Die Bedeutung der Statistical Literacy sei heute aber größer denn je, würden statistische Methoden auch zunehmend im machine learning und deep learning erfolgreich eingesetzt. Die daraus resultierenden Technologien werden unsere Zukunft in den Wissenschaften und im Alltag einschneidend verändern. Dabei gehe es, so Borovcnik, gar nicht immer nur darum, dass der Einzelne versteht, wie Online-Handelsriesen zum Kaufen verführen, sondern es gebe auch Beispiele für die Bedeutung von Statistik und Wahrscheinlichkeiten im nicht-digitalen Leben. Er führt zwei davon an, die die Themen Zukunft und Risiko beinhalten und häufig nicht-rationales Verhalten zur Folge haben: Glücksspiel und Versicherungen.

„Versicherungen sind der Abtausch eines Risikos in der Zukunft gegen Geld, das ich gleich bezahle.“ Der Versicherungsnehmer ist in einer unsicheren Situation und möchte Sicherheit kaufen, während die Versicherung sich in einer sicheren Situation befindet. „Ich kann mich dabei gar nicht gegen das Risiko selbst, z. B. zu verunfallen, absichern, sondern nur gegen materielle Folgen. Der Trick der Versicherung ist es aber, mir auch das andere vorzutäuschen.“ Etwas Positives versucht im Vergleich dazu das Glücksspiel vorzugaukeln: Hier ist die Spielerin in einer sicheren Situation und die Spielbank setzt sich einem vermeintlichen Risiko aus. Letztlich muss sie aber immer gewinnen.

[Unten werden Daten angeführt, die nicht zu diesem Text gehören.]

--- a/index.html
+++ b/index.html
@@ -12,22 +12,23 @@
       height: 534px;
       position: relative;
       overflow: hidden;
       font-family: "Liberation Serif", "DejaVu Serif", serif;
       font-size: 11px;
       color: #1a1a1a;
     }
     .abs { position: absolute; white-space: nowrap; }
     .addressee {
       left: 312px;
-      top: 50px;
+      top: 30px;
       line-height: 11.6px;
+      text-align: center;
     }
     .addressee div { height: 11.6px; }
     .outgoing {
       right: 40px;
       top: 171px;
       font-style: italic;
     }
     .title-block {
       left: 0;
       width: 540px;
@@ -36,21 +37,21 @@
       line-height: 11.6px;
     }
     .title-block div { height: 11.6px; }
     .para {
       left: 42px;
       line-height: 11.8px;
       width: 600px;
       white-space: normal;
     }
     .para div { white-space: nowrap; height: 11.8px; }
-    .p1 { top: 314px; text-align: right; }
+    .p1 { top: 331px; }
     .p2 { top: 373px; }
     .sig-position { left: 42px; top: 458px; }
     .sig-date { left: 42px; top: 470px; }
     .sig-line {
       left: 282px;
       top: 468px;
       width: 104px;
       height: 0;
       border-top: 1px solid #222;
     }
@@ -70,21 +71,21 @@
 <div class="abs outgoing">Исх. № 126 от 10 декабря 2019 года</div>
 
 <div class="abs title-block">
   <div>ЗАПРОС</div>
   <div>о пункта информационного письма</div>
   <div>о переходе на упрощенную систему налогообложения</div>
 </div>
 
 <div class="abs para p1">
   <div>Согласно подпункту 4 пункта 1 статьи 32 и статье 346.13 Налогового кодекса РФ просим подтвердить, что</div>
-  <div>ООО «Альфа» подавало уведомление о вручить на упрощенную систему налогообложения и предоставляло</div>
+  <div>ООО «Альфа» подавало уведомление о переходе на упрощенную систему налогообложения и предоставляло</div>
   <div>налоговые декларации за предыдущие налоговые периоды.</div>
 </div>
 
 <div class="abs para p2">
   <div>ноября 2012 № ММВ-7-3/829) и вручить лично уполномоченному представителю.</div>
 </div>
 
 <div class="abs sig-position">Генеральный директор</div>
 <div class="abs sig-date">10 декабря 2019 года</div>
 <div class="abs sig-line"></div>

Für den Menschen fühlen sich die Wahrscheinlichkeiten sowohl bei den Versicherungen als auch beim Glücksspiel anders an, als sie tatsächlich empirisch oder mathematisch gegeben sind. Borovcnik erklärt weiter: „Wir haben es immer mit einer Auseinandersetzung zwischen Psyche und Formalem zu tun. Das Psychische ist archaisch, das Formale ist virtuell aufgesetzt. Daher ist es schwierig, Statistical Literacy aufzubauen. Mir wäre es aber ein Anliegen, das Formale – wissens- und kompetenzbasiert – zu stärken.“

Borovcnik hat zum Grundlagenstreit in der Stochastik promoviert. In seiner Habilitation untersuchte er das Verhältnis von Intuitionen und Mathematik. Jüngere Forschungsprojekte sind: Literalität in Wahrscheinlichkeit und Risiko, Risiko in Gesundheitsfragen, Technologie-gestütztes Lernen inklusive Aufbau einer Bibliothek mit Applets zu Schlüsselbegriffen der Statistik.

Buchtipp:
Batanero, C. & Borovcnik, M. (2016). Statistics and Probability in High School. Heidelberg: Springer.